Newport then landed at many other points of the colony and carried destruction wherever he went. The nearby town of Goâve suffered the same fate. He thus by one day's inroad destroyed the hard earnings of many years industry and threw a blight upon the prosperity of the colony which, according to Jonathan Brown in 1837, no future effort could overcome.

===Bay of Honduras===
Newport after finishing with Hispaniola sailed to the Bay of Honduras looking to wreak havoc on the Spanish settlements of Truxillo and Puerto de Caballos. At Truxillo the English intercepted a Spanish coaster then sent boat parties using Spanish colours inside the harbour and attacked a handful of anchored vessels. Despite fire from onshore batteries - four of the Spanish ships were seized. Sailing onto Puerto de Caballos the English went ashore and seized the town without opposition - its inhabitants had fled inland. The 200 empty buildings were pillaged and the English stayed for a day roaming inland looking for anything of value. They did not however burn the town having been satisfied with good haul of booty. When the English re-embarked and reversed course east, they came across a 200-ton Spanish merchantman, anchored offshore. Newport seized the vessel but the crew abandoned their ship having set it ablaze before the English could board.

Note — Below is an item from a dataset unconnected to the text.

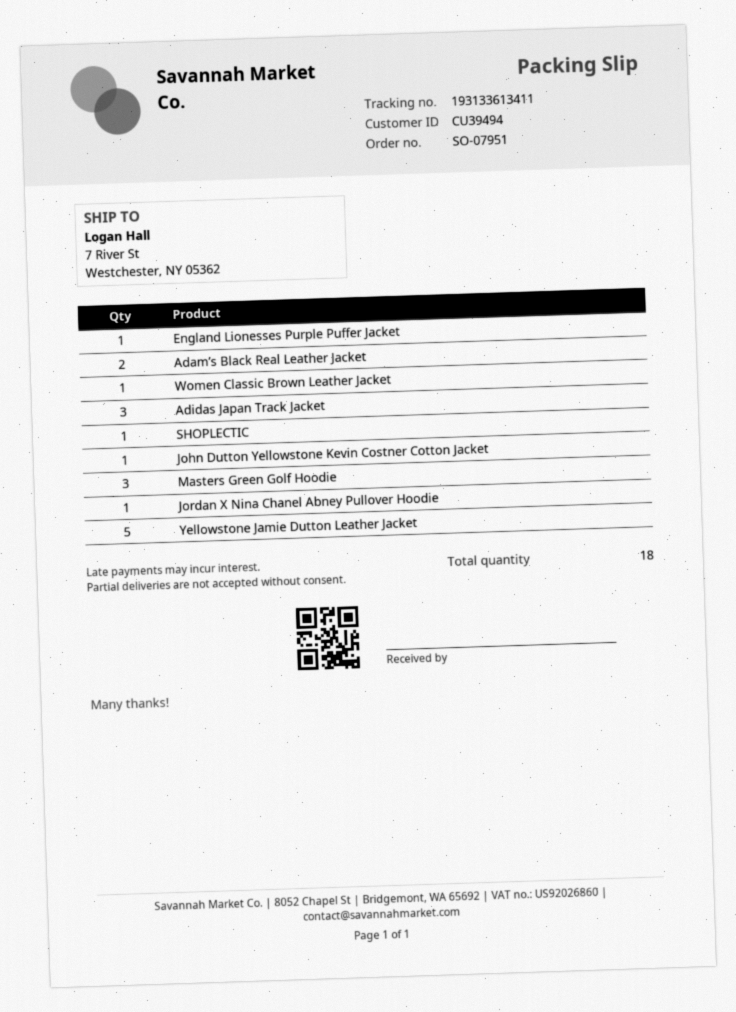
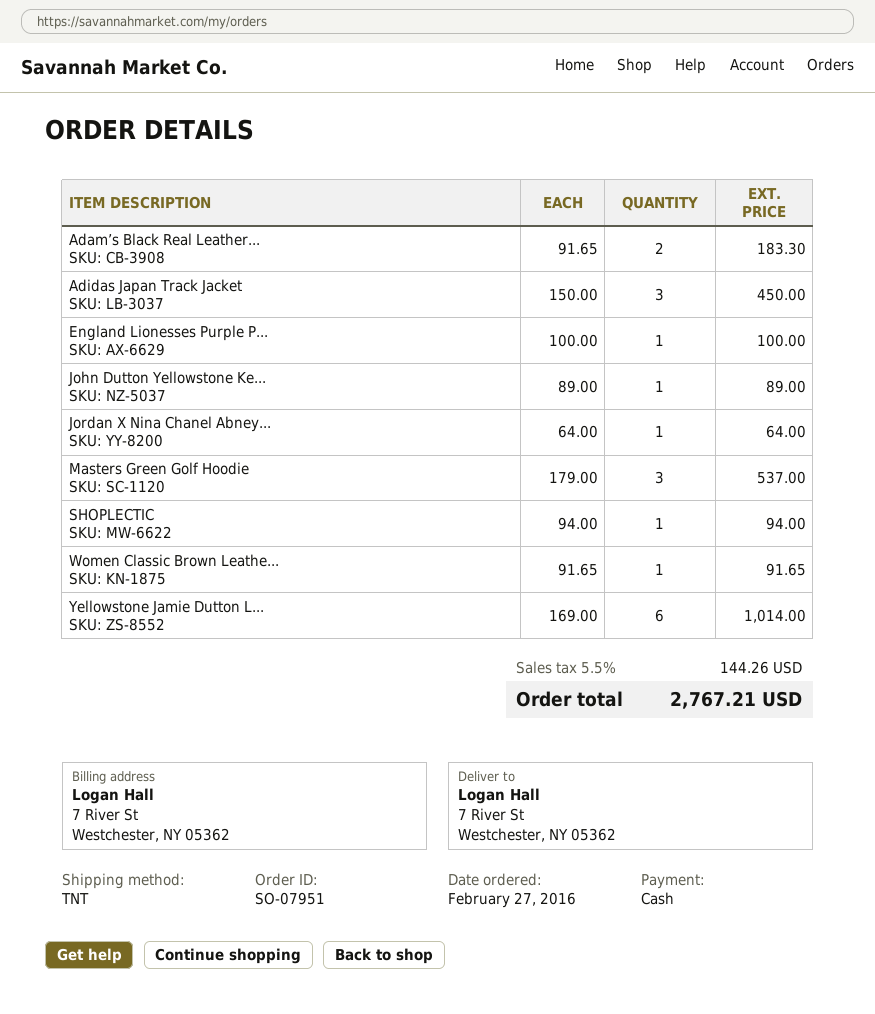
Yellowstone Jamie Dutton Leather Jacket: 5 -> 6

A second attempt to capture vessels at Truxillo was made - although one vessel was captured, an attempt on another was thwarted by a combination of alert Spanish defences and a storm which scattered the English fleet and its prizes.

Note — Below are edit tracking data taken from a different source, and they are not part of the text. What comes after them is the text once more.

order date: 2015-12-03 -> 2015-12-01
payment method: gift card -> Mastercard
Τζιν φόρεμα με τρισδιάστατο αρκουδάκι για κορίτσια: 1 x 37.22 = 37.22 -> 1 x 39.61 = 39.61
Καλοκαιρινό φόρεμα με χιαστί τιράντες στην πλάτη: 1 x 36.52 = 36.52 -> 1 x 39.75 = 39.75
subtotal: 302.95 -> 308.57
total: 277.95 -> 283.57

Newport however satisfied with the haul decided to head for home - the prizes were escorted by the ‘’Margaret’’ and ‘’Virgin’’. For this part of the expedition Newport's little fleet had seized eight ships.

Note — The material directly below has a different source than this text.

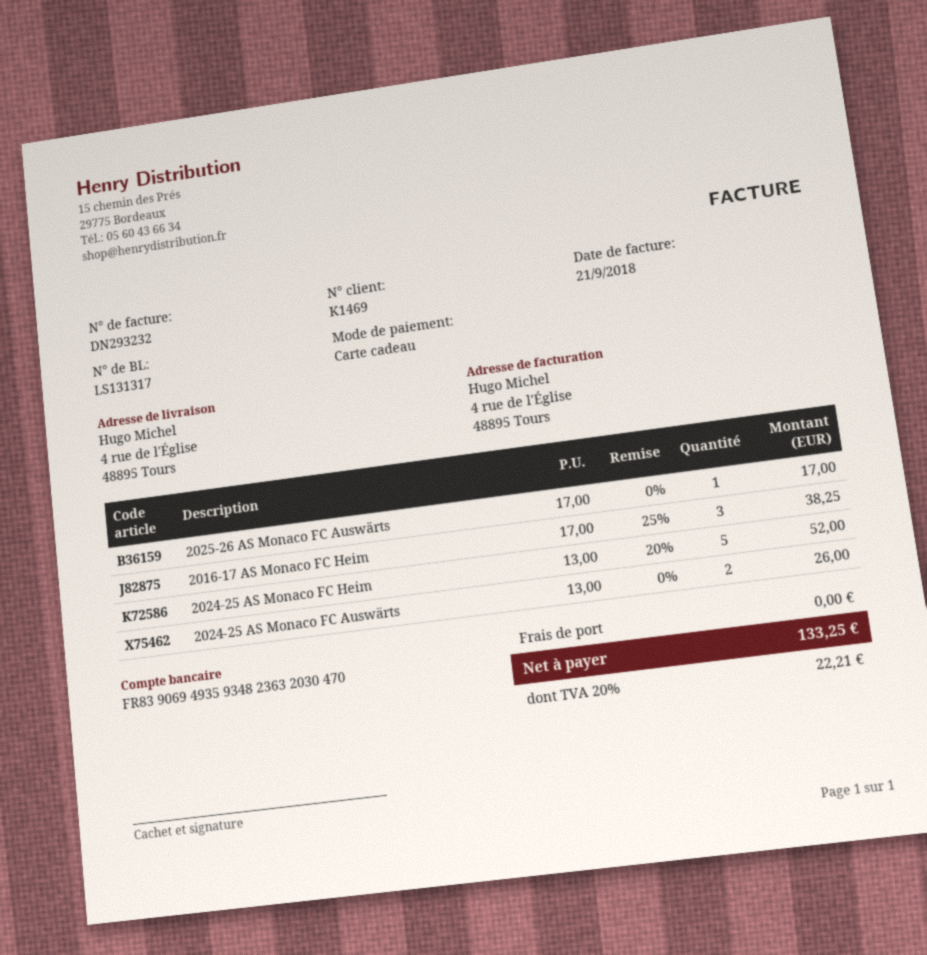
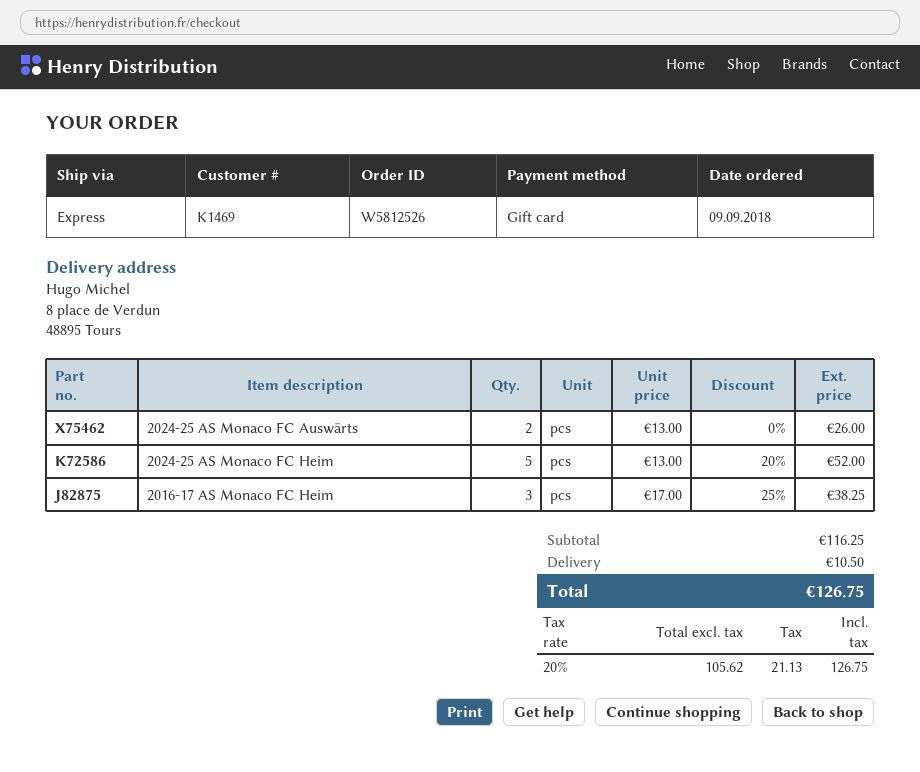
ship to: 4 rue de l'Église, 48895 Tours -> 8 place de Verdun, 48895 Tours
2025-26 AS Monaco FC Auswärts: 1 x 17.00 = 17.00 -> none
shipping: 0.00 -> 10.50
tax: 20% = 22.21 -> 20% = 21.13
total: 133.25 -> 126.75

On his return home Newport sailed though past Florida Keys. They landed on one of the islands and encountered the Calusa natives who were friendly - willing to trade precious metals for tools, water and food. After this encounter they sailed through the Bahama Channel and captured another Spanish vessel containing valuable tobacco, as well as pigs. The prisoners and ship were released, but all the contents taken.

==Aftermath==
Newport with Dragon and Prudence set sail for the Azores on their way home. Just before they got to the islands in August, they encountered Roebuck Captained by John Burgh, who informed of them that he was part of the fleet (led by Martin Frobisher) outfitted by the Queen which was attempting to surprise Portuguese vessels returning from the East Indies heading to the area. In this Newport assisted in the capture of the rich Portuguese carrack Madre de Deus after a long naval battle off the island of Flores.

Newport returned home to count the plunder of his expedition which was considered moderately successful. In all Newport had sacked four towns and seized a total of nineteen ships. The booty included some six tons of quicksilver, three church bells, as well as silks, sixteen tons of sack, sugar, livestock and other merchandise which proved valuable.

Diego de Ybarra the treasurer of Santo Domingo complained that the English were ‘as numerous and as assiduous as though these were ports of their own countries’. The actions of Newport on the coast of Northern Hispaniola forced the Spanish Governor Portocarrero to order the evacuation of the towns there – Bayaba, Puerto Plata and La Yaguana were moved further South. This part of the island, the West and North West were eventually abandoned in 1606 to the latter buccaneers; the direct successors of the Elizabethan corsairs.